Data excerpts:
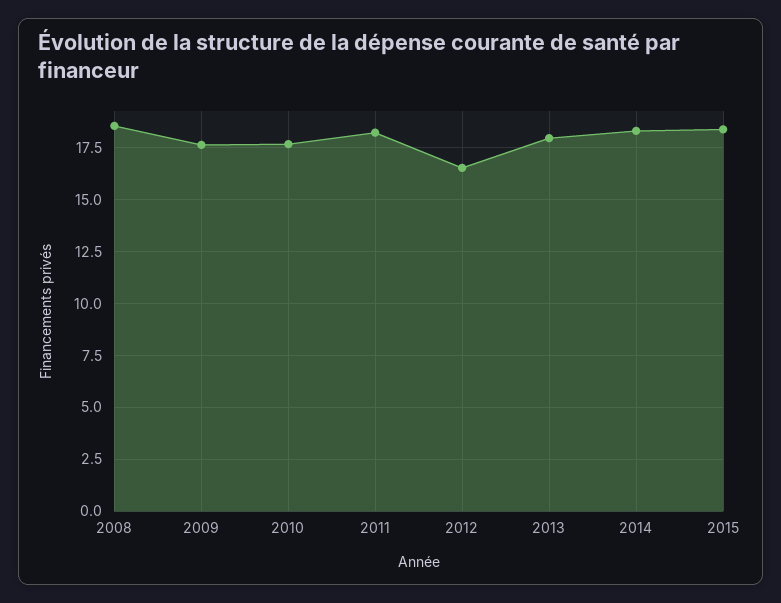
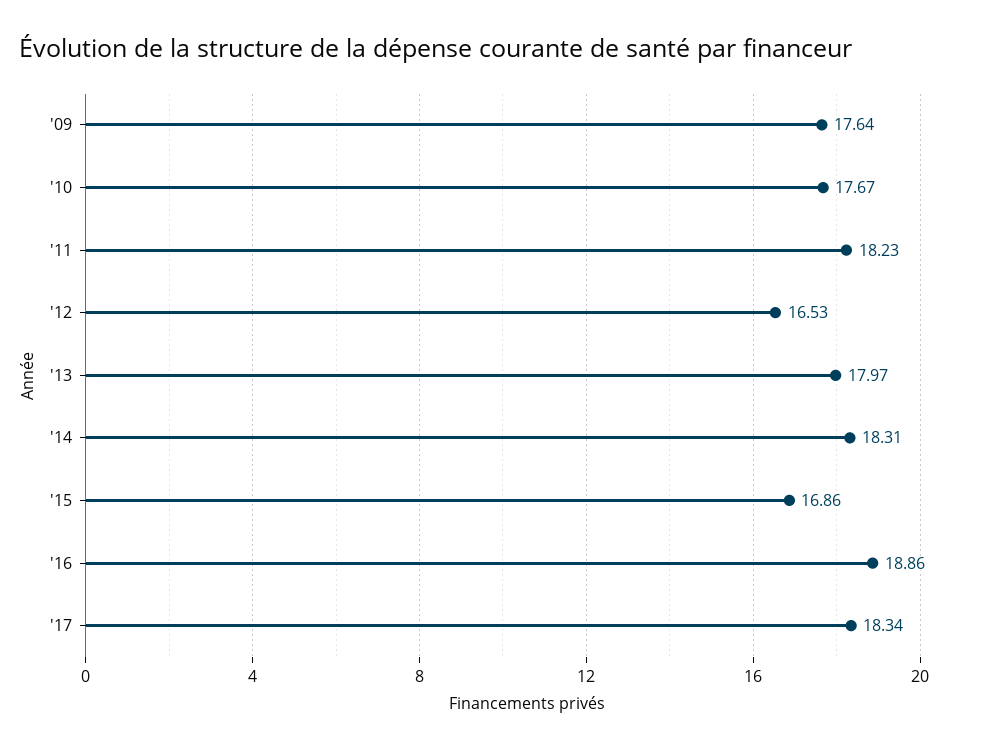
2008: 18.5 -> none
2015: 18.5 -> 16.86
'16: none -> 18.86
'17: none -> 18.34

...

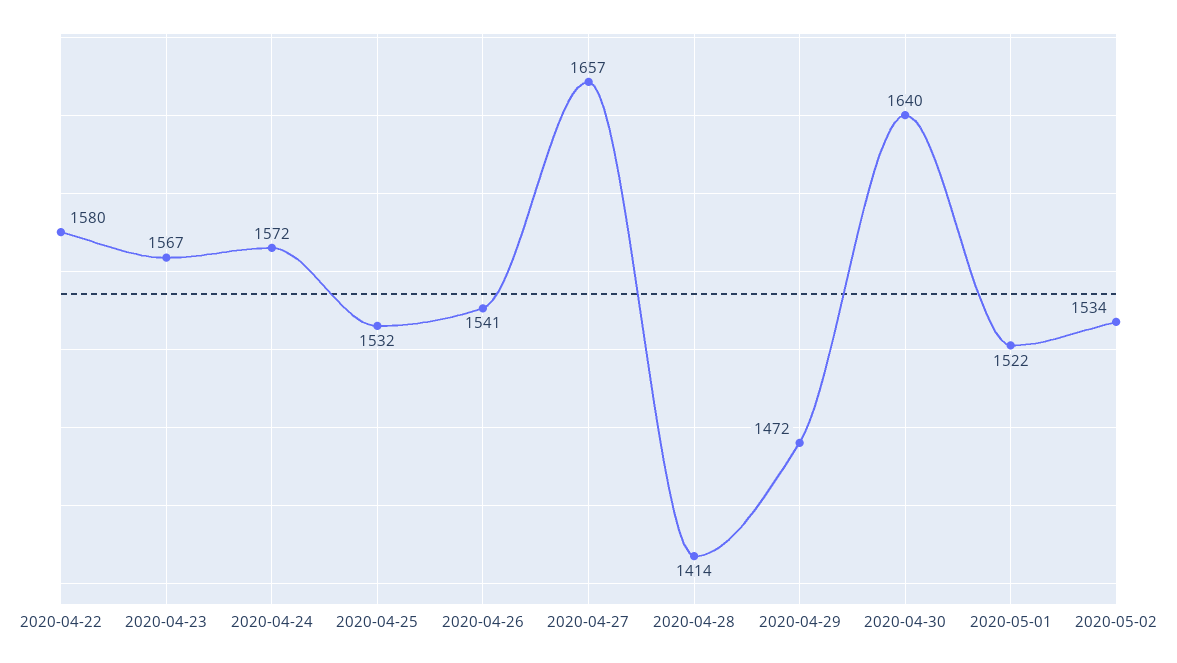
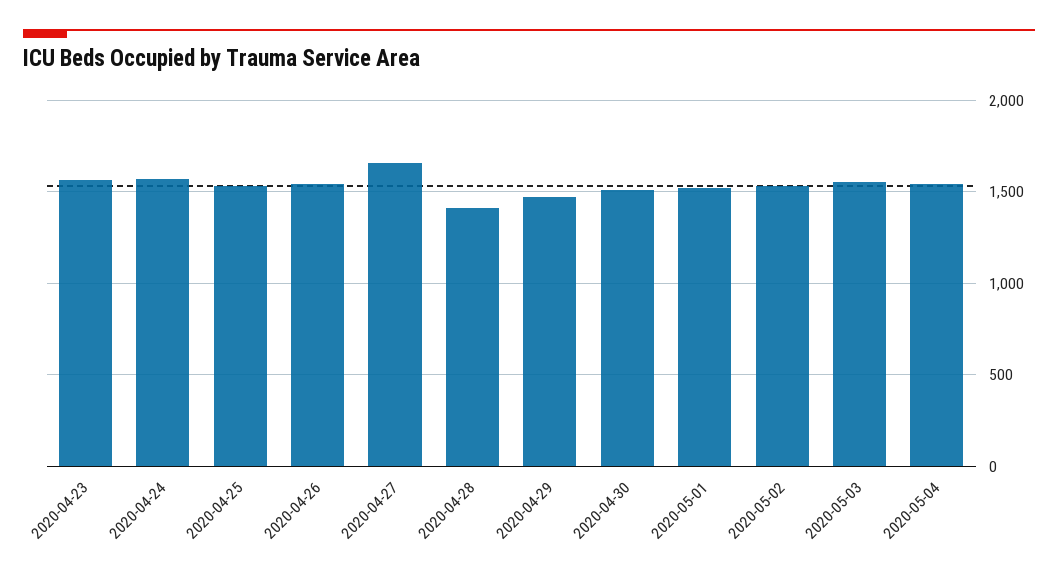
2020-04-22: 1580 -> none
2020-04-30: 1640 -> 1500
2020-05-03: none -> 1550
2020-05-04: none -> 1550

What you will do:
In the listing above, find the line containing "2008: 18.5 -> none" and the line containing "none -> 18.34". Output them and every line between, exactly, and nothing else.

Answer to this task:
2008: 18.5 -> none
2015: 18.5 -> 16.86
'16: none -> 18.86
'17: none -> 18.34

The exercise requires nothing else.